On 3 June 2025, the Legislative Assembly of the NSW Parliament passed the Workers Compensation Legislation Amendment Bill 2025.
It was introduced to the Legislative Council the following day, where it has stayed.
The real story is how the government obtained the numbers to pass this Bill through the Legislative Assembly. It was a trade-off made between two different policy issues.
NSW Government liabilities and native forestry.
Firstly the major beneficiary of this Bill is not business, large or small. It is the NSW State Government.
The State Government is facing an avalanche of increased psychological injuries (mental health injuries). This Bill is designed to appear business-friendly. Not true.
So look at the amendments to the Bill. The Independents and the Greens successfully amended the Bill.
These issues covered excessive work demands, psychological injuries (mental health injuries), and an exclusion for firefighters.
Clearly, these groups had issues with the Bill concerning psychological injuries. So why did they accept limited amendments, which, from the government’s perspective, still effectively limited future workers’ compensation liability?
The answer is that the Great Koala National Park is the full assessment area of 176,000 hectares.

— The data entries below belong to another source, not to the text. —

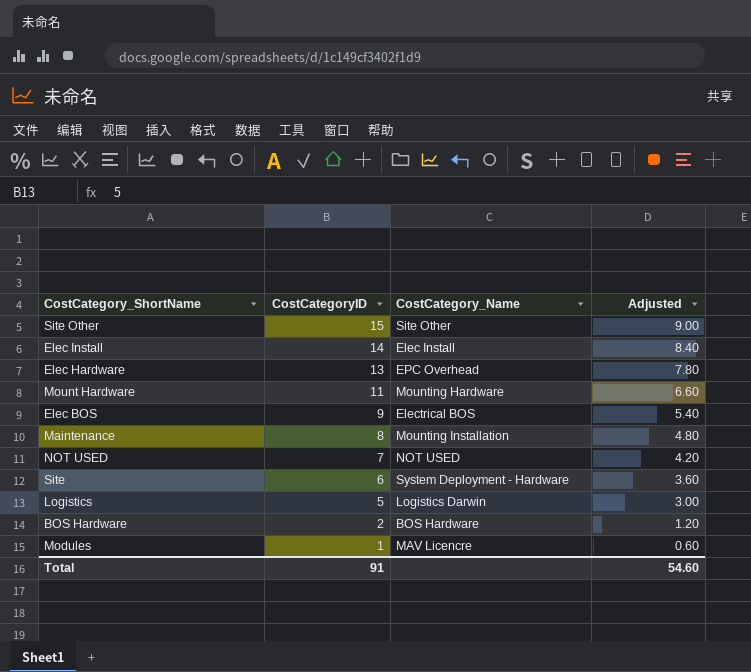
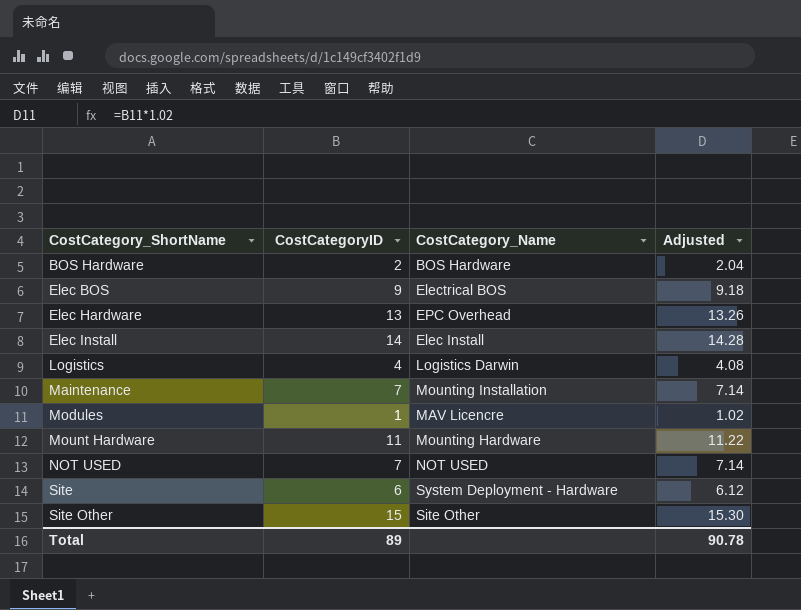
row order: CostCategoryID descending -> CostCategory_ShortName ascending
column Adjusted | formula: [CostCategoryID] * 0.6 -> [CostCategoryID] * 1.02
Logistics | CostCategoryID: 5 -> 4
Maintenance | CostCategoryID: 8 -> 7
Total | CostCategoryID: 91 -> 89
Total | Adjusted: 54.60 -> 90.78

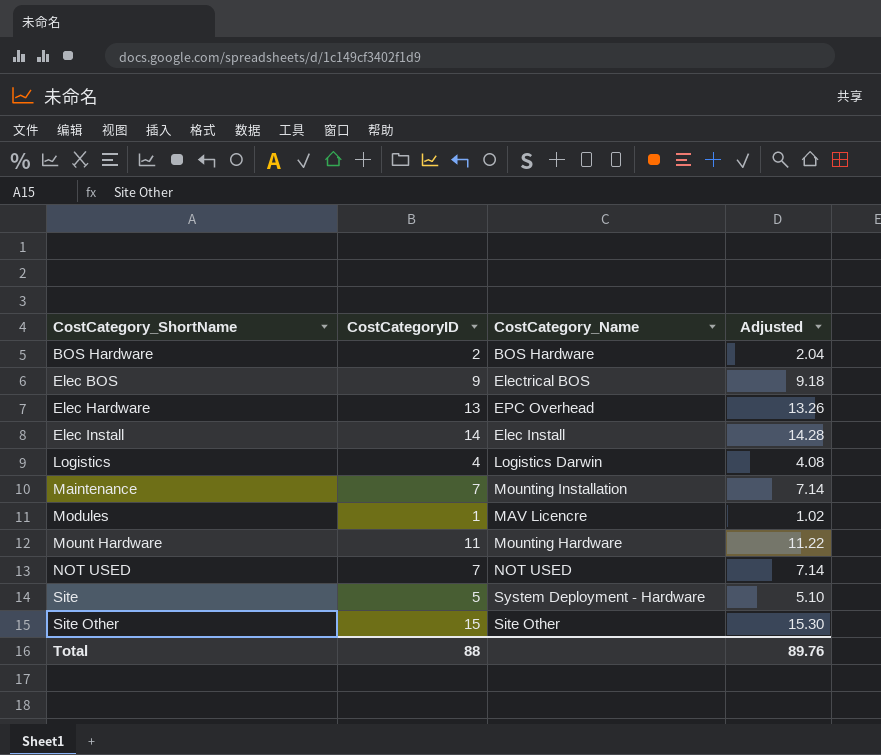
Site | CostCategoryID: 6 -> 5
Site | Adjusted: 6.12 -> 5.10
Total | CostCategoryID: 89 -> 88
Total | Adjusted: 90.78 -> 89.76

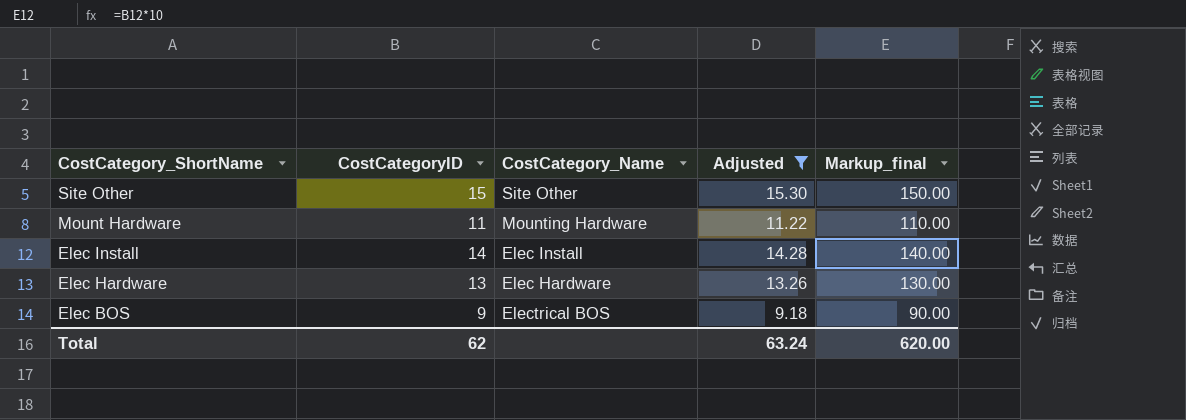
filter: none -> Adjusted >= 9.18
row order: CostCategory_ShortName ascending -> CostCategory_ShortName descending
column Markup_final | formula: none -> [CostCategoryID] * 10
Elec Hardware | CostCategory_Name: EPC Overhead -> Elec Hardware
Total | CostCategoryID: 88 -> 62
Total | Adjusted: 89.76 -> 63.24

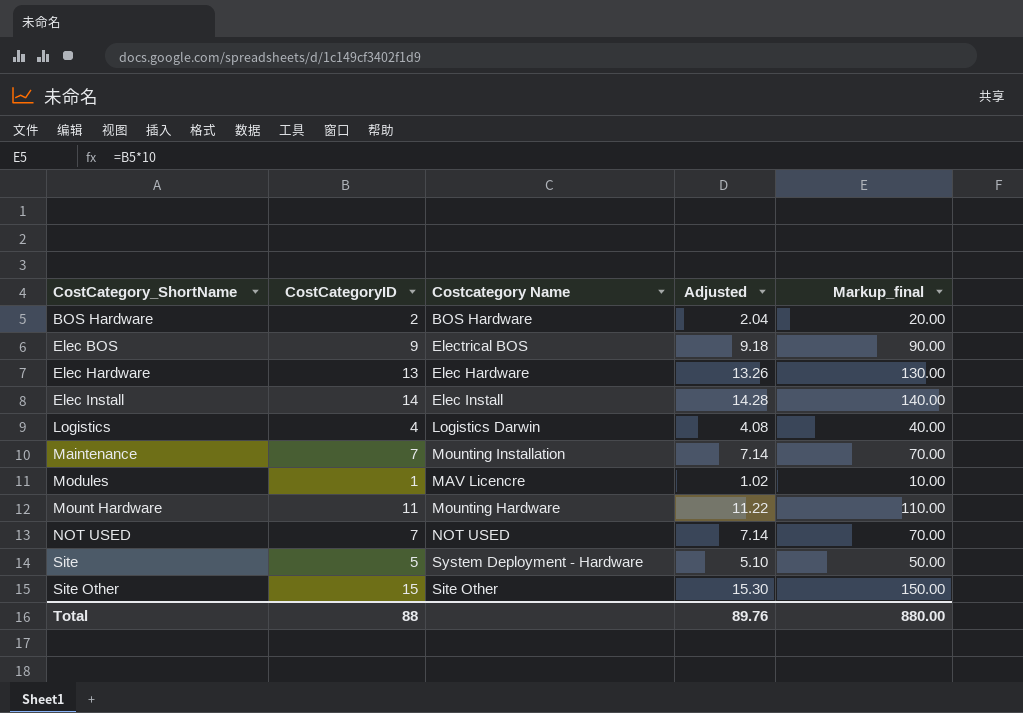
filter: Adjusted >= 9.18 -> none
row order: CostCategory_ShortName descending -> CostCategory_ShortName ascending
column name: CostCategory_Name -> Costcategory Name
Total | CostCategoryID: 62 -> 88
Total | Adjusted: 63.24 -> 89.76
Total | Markup_final: 620.00 -> 880.00

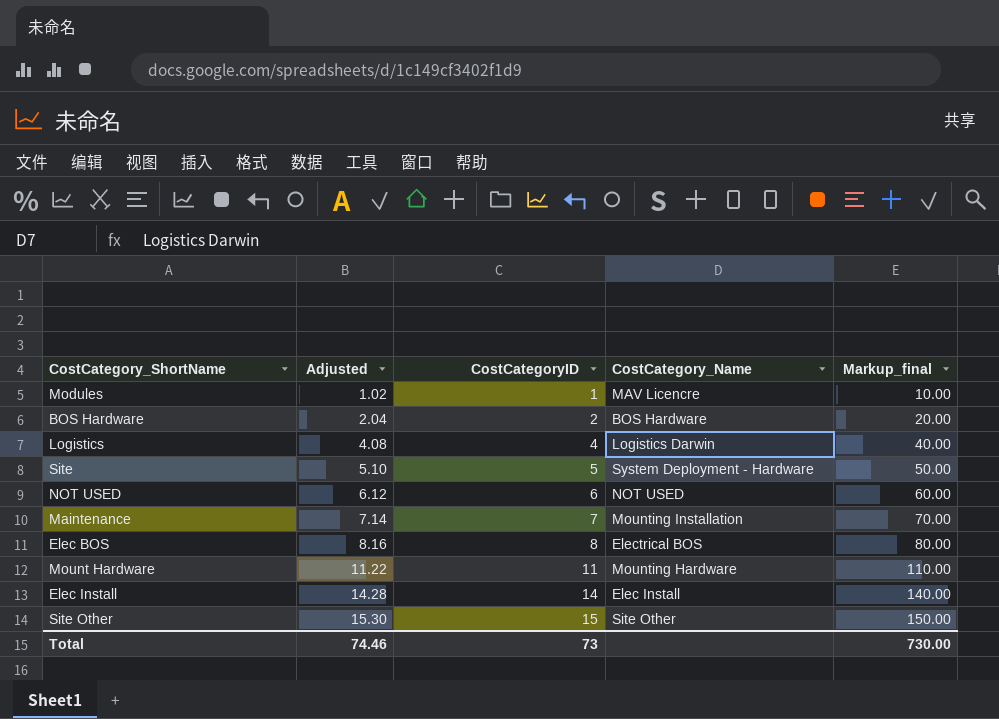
row order: CostCategory_ShortName ascending -> Adjusted ascending
column Adjusted | position: 4 -> 2
column name: Costcategory Name -> CostCategory_Name
row Elec Hardware: 13 | Elec Hardware | 13.26 | 130.00 -> none
NOT USED | Adjusted: 7.14 -> 6.12
NOT USED | CostCategoryID: 7 -> 6
NOT USED | Markup_final: 70.00 -> 60.00
Elec BOS | Adjusted: 9.18 -> 8.16
Elec BOS | CostCategoryID: 9 -> 8
Elec BOS | Markup_final: 90.00 -> 80.00
Total | Adjusted: 89.76 -> 74.46
Total | CostCategoryID: 88 -> 73
Total | Markup_final: 880.00 -> 730.00

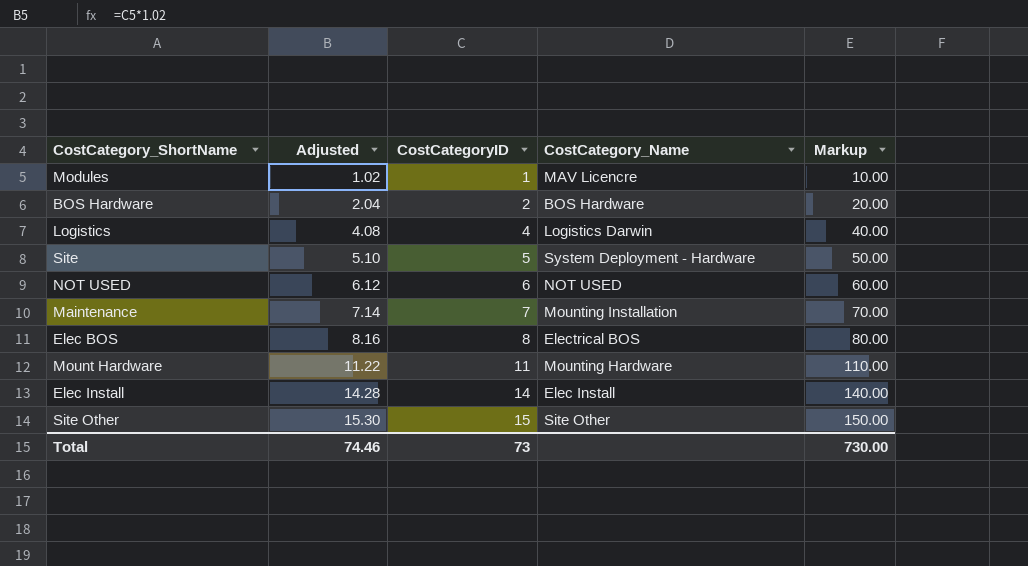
column name: Markup_final -> Markup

In June, all indications from the NSW Government were that the ALP 2023 Election promise of a Great Koala National Park and a viable, sustainable native forest industry could be met with less than the maximum land claim from NSW State Forests.
However, the Independents and the Greens supported the Workers Compensation legislation with amendments, providing that the full 176,000 hectares of forest would be transitioned to the new Koala park.
The decision was made, and the Cabinet had to support it.
Between the third reading of the Workers Compensation Bill on 3 June and the announcement of the Park on 7 September, the Premier and the Minister for the Environment visited selected timber mills and businesses, and their employees, on the North Coast, and met with environmental groups, tourism operators, and First Nations groups.
On the 7 September (Fathers Day) a raft of “good” things were announced in conjunction with removing 40% of the timber production in the region to establish the Great Koala National Park.
A 10-week business continuity package for those mills closed with 24 hours’ notice, stand-down payments for contractors working in the assessment area and no real plan for the industry going forward – but there was a fund announced for the development of new, largely tourism businesses. All done to demonstrate the government’s support.
Already, this package of goodies is being exposed as nothing special, and indeed, some aspects are just a string of words on a piece of paper or website. More on this to come.